MADISON, Wis. – A runoff was underway in Georgia this week after no candidate in either of the state's U.S. Senate races won a majority of the vote on November 3.
In Wisconsin, candidates don't need to win by a majority as they do in Georgia, but there is a bipartisan push to change that, along with how we send lawmakers to our nation's capital.
A Wisconsin-based initiative called Democracy Found came to be when a group of business leaders were frustrated, not just by the gridlock in Washington, D.C., but also with the simple math causing it.
Democracy Found Executive Director Sara Eskrich believes the way we have been sending elected officials to our nation's capital doesn't incentivize rolling up sleeves and getting things done.
“In a three-way race, someone could get elected with 34% of the vote and that means 66% of the electorate actually preferred someone else,” Eskrich said. “That's crazy, right?”
Eskrich is pushing to change Wisconsin's electoral system to use a top-five non-partisan primary followed by ranked-choice voting in the general election to get to the candidate who has the broadest support.
“It makes it so that elected officials are both incentivized to campaign differently but, more importantly, to govern differently because they are now held accountable by the majority of their electorate,” Eskrich said.
With top-five primaries, all candidates are listed on the same primary ballot. The top five vote-getters, regardless of party, advance to the general election.
During the general election, voters then rank those five candidates based on their order of preference. The candidate who gets the most votes, more than 50%, is the winner.
Under our current system, a candidate can win without getting a majority of the votes. Using ranked-choice, if nobody gets a majority of the votes, the candidate who received the fewest votes is eliminated.
A voter who picked that candidate as their first choice would then have their second choice counted instead. The process of elimination continues until one candidate receives 50% of the total votes.
Eskrich said if even just five states changed their electoral process, it could make a huge difference.

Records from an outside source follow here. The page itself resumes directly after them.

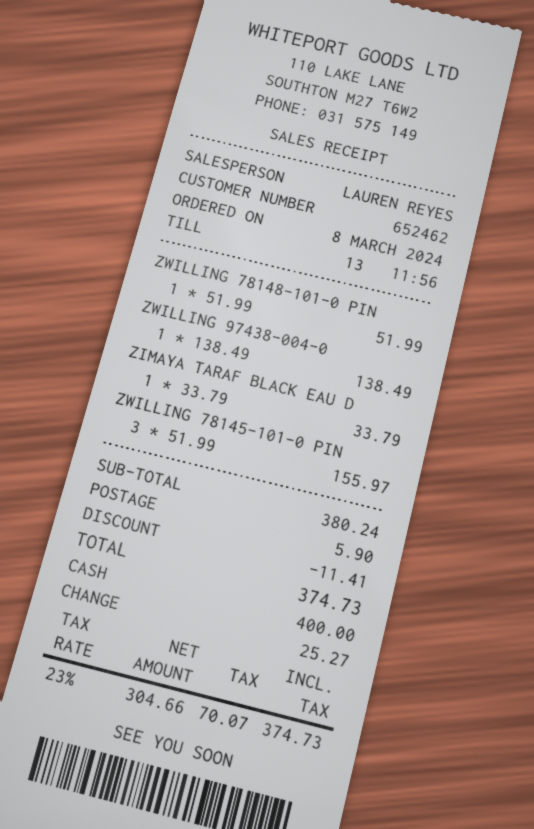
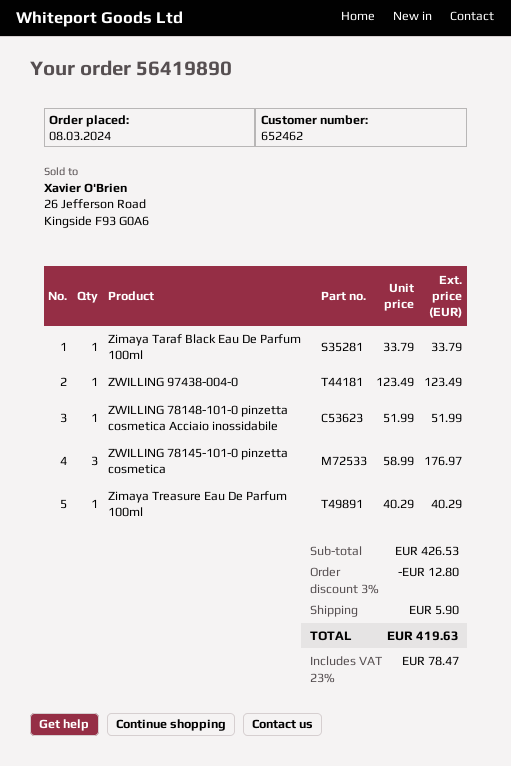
ZWILLING 97438-004-0: 1 x 138.49 = 138.49 -> 1 x 123.49 = 123.49
ZWILLING 78145-101-0 PIN: 3 x 51.99 = 155.97 -> 3 x 58.99 = 176.97
Zimaya Treasure Eau De Parfum 100ml: none -> 1 x 40.29 = 40.29
subtotal: 380.24 -> 426.53
discount: 11.41 -> 12.80
tax: 23% = 70.07 -> 23% = 78.47
total: 374.73 -> 419.63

“You would have 10 senators in the U.S. Senate, who could create this problem-solving fulcrum of senators who are freed up to support compromise, consensus policy, and they wouldn't be beholden to one side of the ideological spectrum or the other,” Eskrich said.
No constitutional change would be needed at the state or federal level for this type of election reform. A bill just has to get passed through the Wisconsin Legislature and signed into law by the governor.
Last legislative session, State Rep. Mark Spreitzer (D-Beloit) introduced a bill to use ranked-choice voting for nearly all races in Wisconsin, but his proposal would have kept primaries partisan so parties could still pick their nominees.
The thought of a non-partisan primary makes Spreitzer hesitate.
“You could end up with two Democrats and two Republicans and a Libertarian or a Green Party or an Independent or you could end up with, you know four Democrats and one Republican or four Republicans and one Democrat,” Spreitzer said. “I don't support that particular model. It hasn't been proven.”
The state of Maine has ranked-choice voting, which uses a model closest to what Spreitzer would like to see, but Eskrich said such a system only fixes the plurality-majority problem.
Eskrich said without a final five open primary, choices are limited and there would be a loss of competitiveness. She also said partisan primaries influence what elected officials do when governing.
“The most important question, from an incentives perspective, for an elected official right now is the question of will I make it back through my party's primary if I vote for this,” Eskrich said.
Alaska recently became the first state to approve moving to a top-four ranked-choice voting system beginning in 2022.
There is bipartisan support right now among state lawmakers for final-five voting in federal races, but Eskrich said a soon-to-be-introduced bill may not pass right away.
She expects it to take a legislative session, or two, with lots of education and outreach, before enough lawmakers are willing to pass legislation.